- **RECORDED INFORMATION**
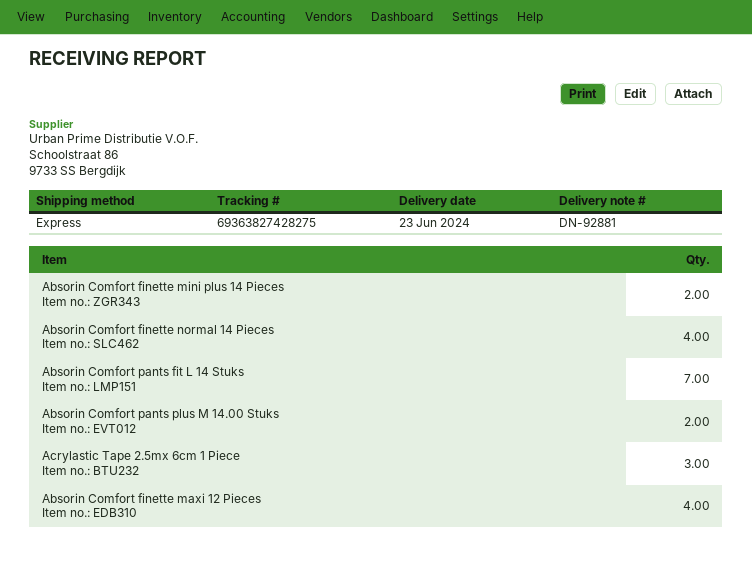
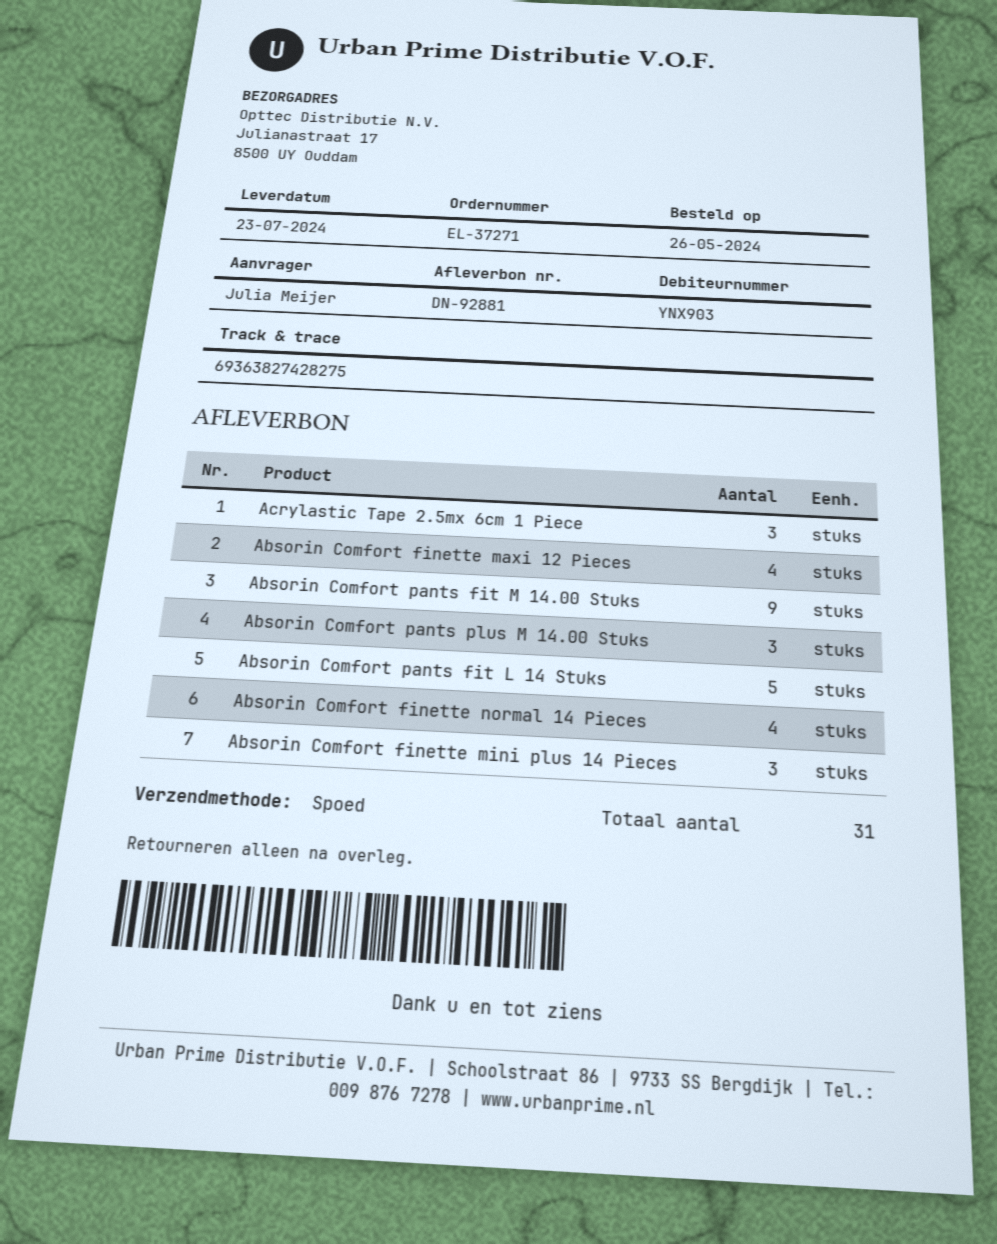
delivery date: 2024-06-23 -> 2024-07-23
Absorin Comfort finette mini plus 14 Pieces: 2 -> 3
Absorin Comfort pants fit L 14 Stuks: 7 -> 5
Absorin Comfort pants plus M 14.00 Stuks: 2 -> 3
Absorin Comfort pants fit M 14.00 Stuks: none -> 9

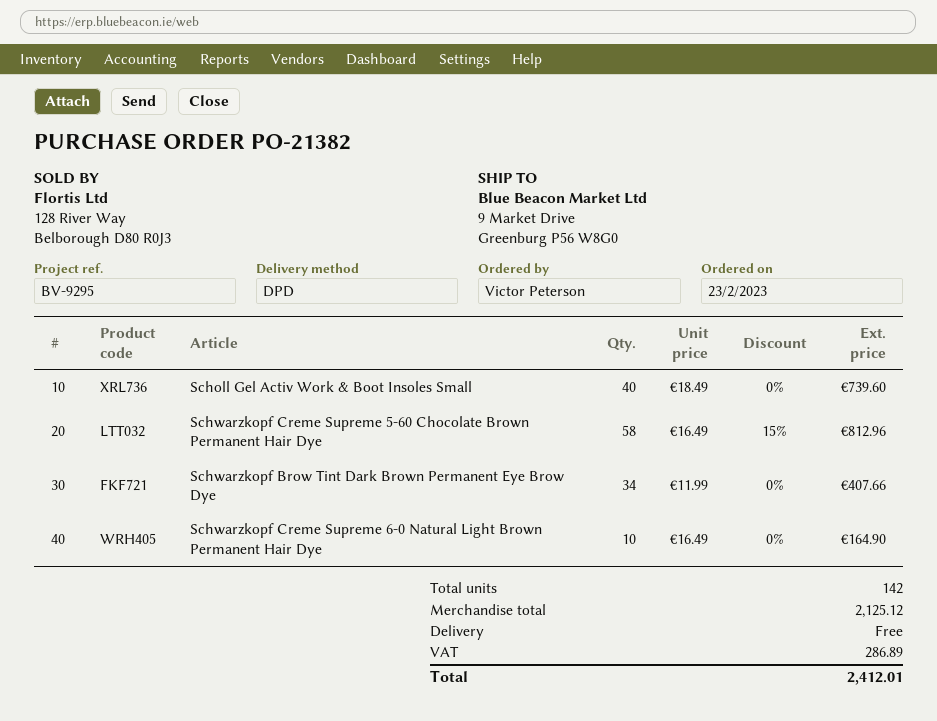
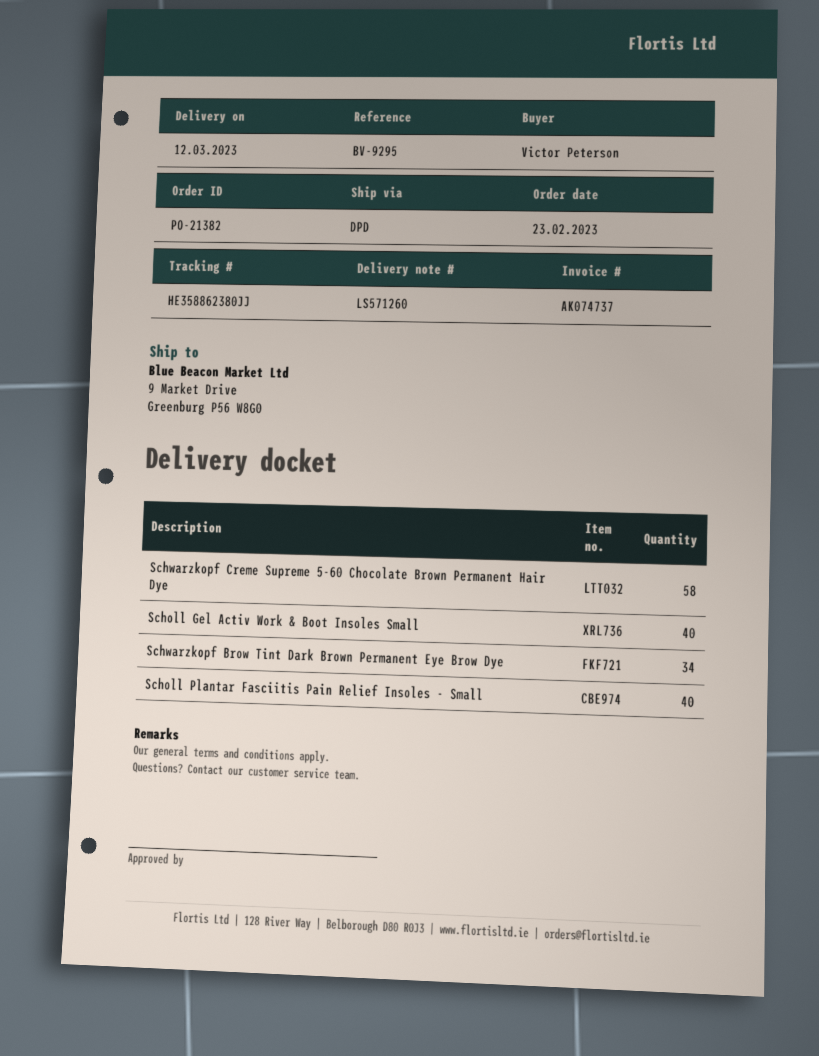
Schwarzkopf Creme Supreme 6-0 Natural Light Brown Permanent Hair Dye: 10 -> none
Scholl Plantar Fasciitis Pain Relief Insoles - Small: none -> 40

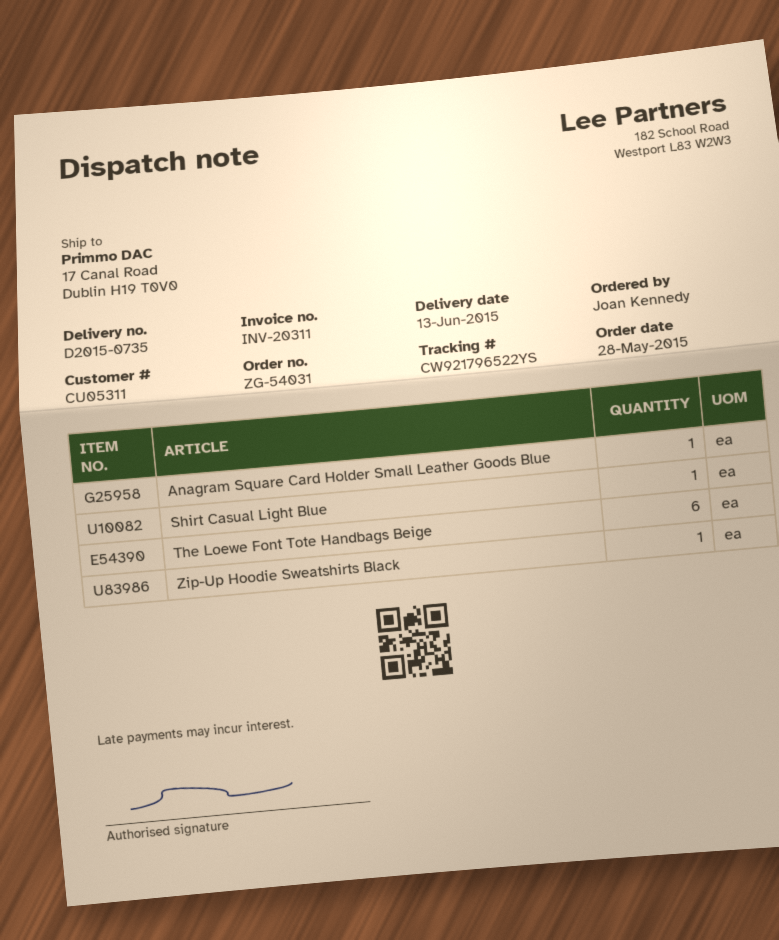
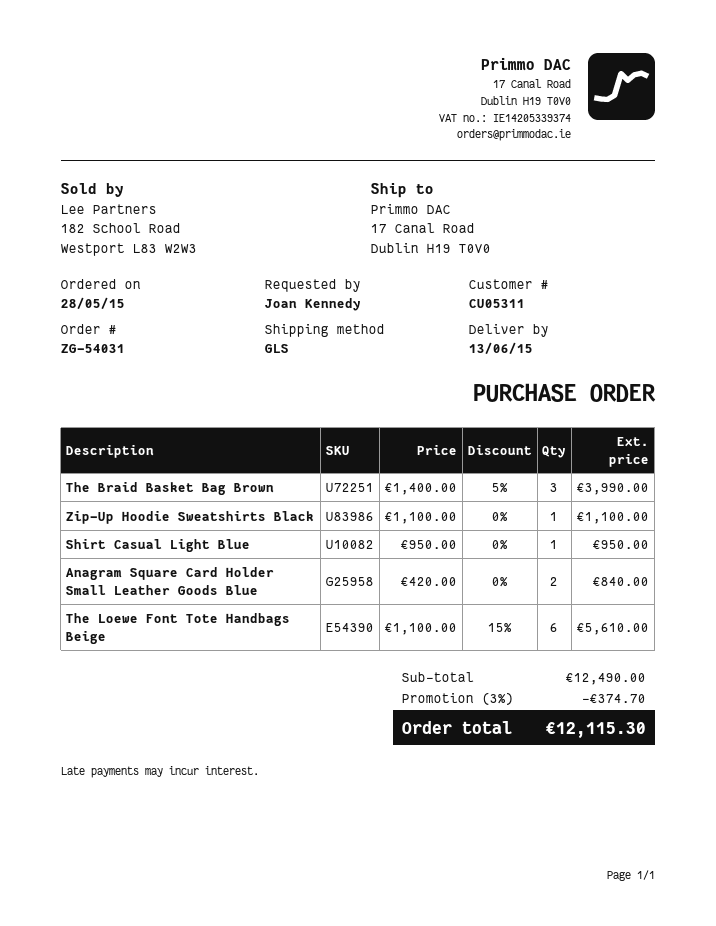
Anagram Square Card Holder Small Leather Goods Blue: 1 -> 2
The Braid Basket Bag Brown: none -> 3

- **DIRECTIONS**
Please restate the lines above exactly, starting at the first line of the data and stopping at the line containing "Scholl Plantar Fasciitis", which is included. Omit pictures.

- **WRITTEN ANSWER**
delivery date: 2024-06-23 -> 2024-07-23
Absorin Comfort finette mini plus 14 Pieces: 2 -> 3
Absorin Comfort pants fit L 14 Stuks: 7 -> 5
Absorin Comfort pants plus M 14.00 Stuks: 2 -> 3
Absorin Comfort pants fit M 14.00 Stuks: none -> 9

Schwarzkopf Creme Supreme 6-0 Natural Light Brown Permanent Hair Dye: 10 -> none
Scholl Plantar Fasciitis Pain Relief Insoles - Small: none -> 40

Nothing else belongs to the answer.